=== Provided information ===
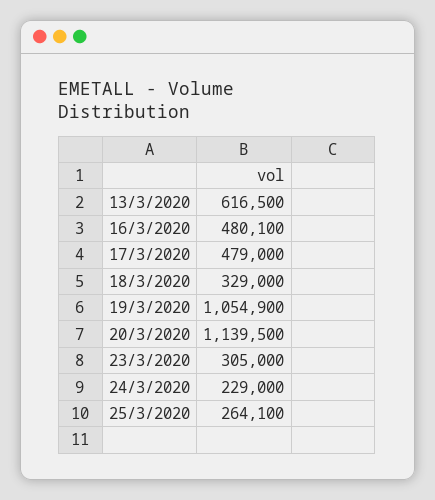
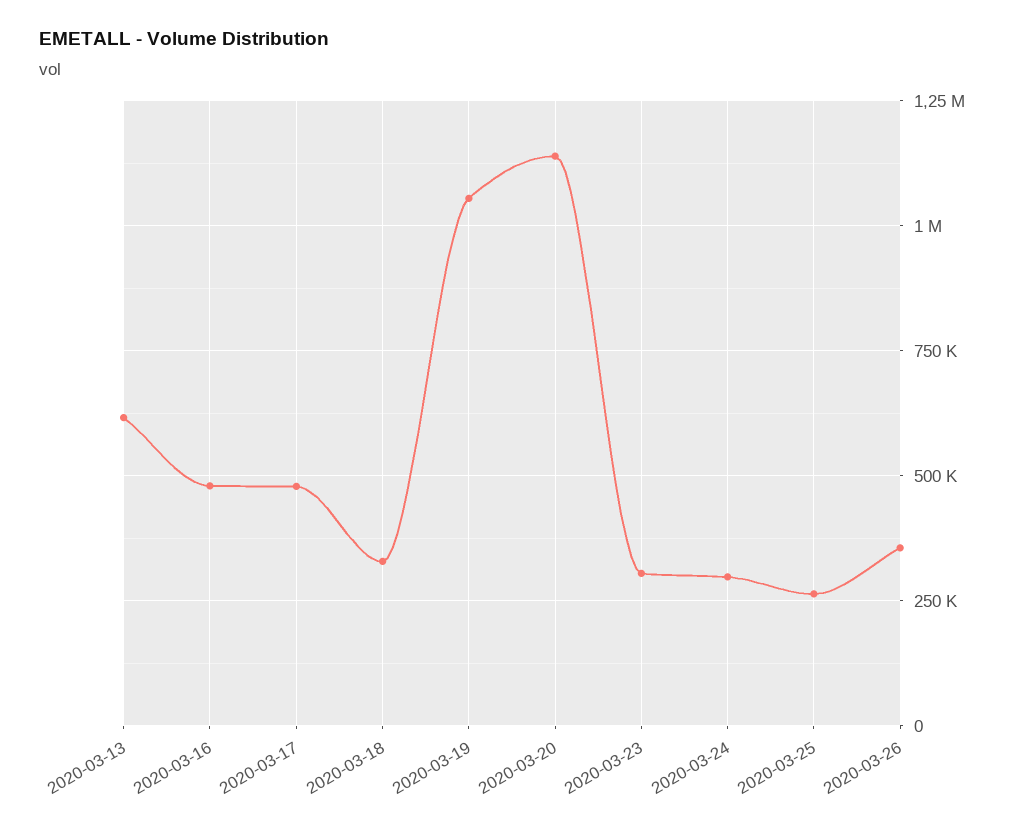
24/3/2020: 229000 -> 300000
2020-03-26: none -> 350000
===
=== Provided information ===
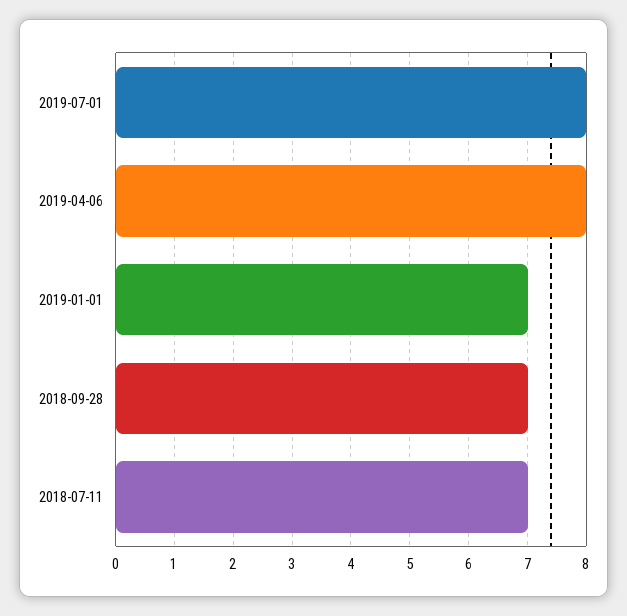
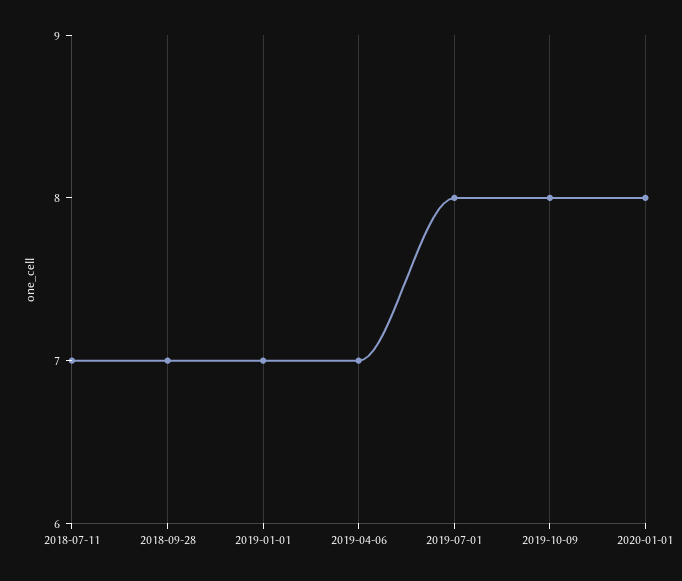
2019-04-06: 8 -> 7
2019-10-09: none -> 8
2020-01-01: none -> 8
===
=== Provided information ===
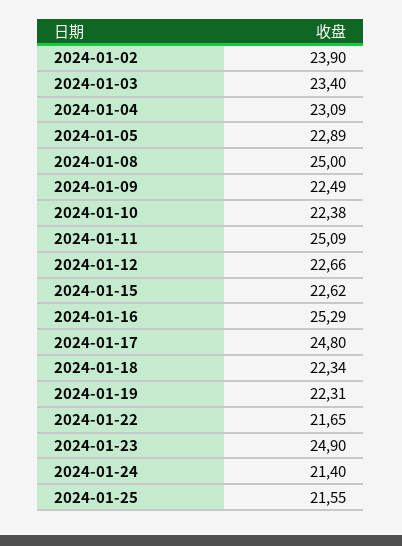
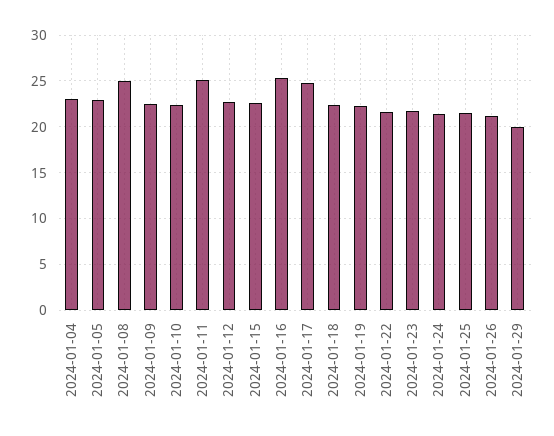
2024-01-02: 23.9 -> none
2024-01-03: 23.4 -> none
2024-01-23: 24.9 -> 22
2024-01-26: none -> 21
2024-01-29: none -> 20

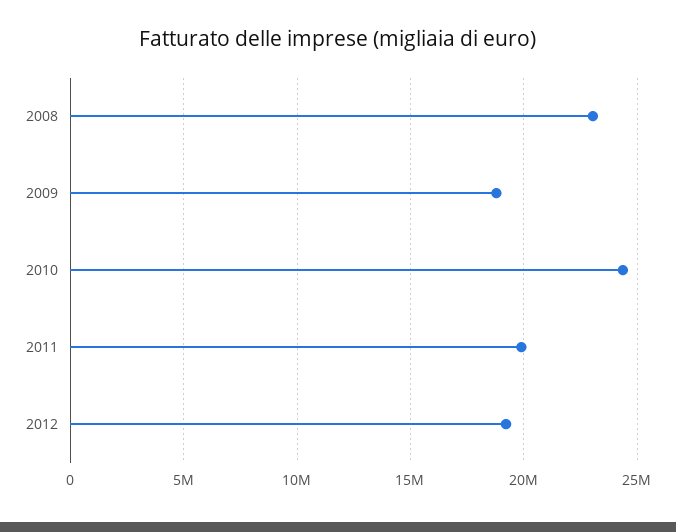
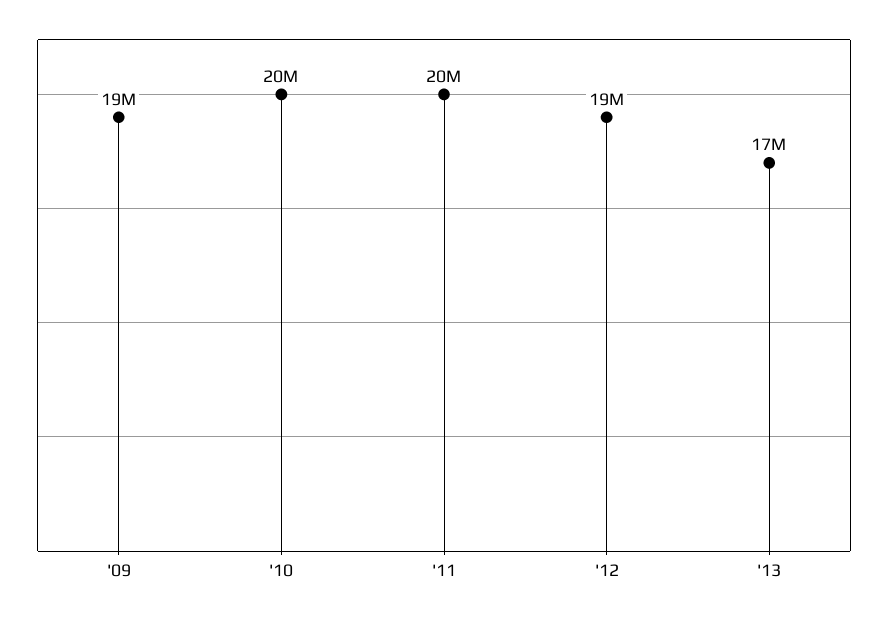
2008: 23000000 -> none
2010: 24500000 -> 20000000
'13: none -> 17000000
===
▶ [What this task involves]: Return all lines from the data that include the string "none".

▶ [Solution]:
2020-03-26: none -> 350000
2019-10-09: none -> 8
2020-01-01: none -> 8
2024-01-02: 23.9 -> none
2024-01-03: 23.4 -> none
2024-01-26: none -> 21
2024-01-29: none -> 20
2008: 23000000 -> none
'13: none -> 17000000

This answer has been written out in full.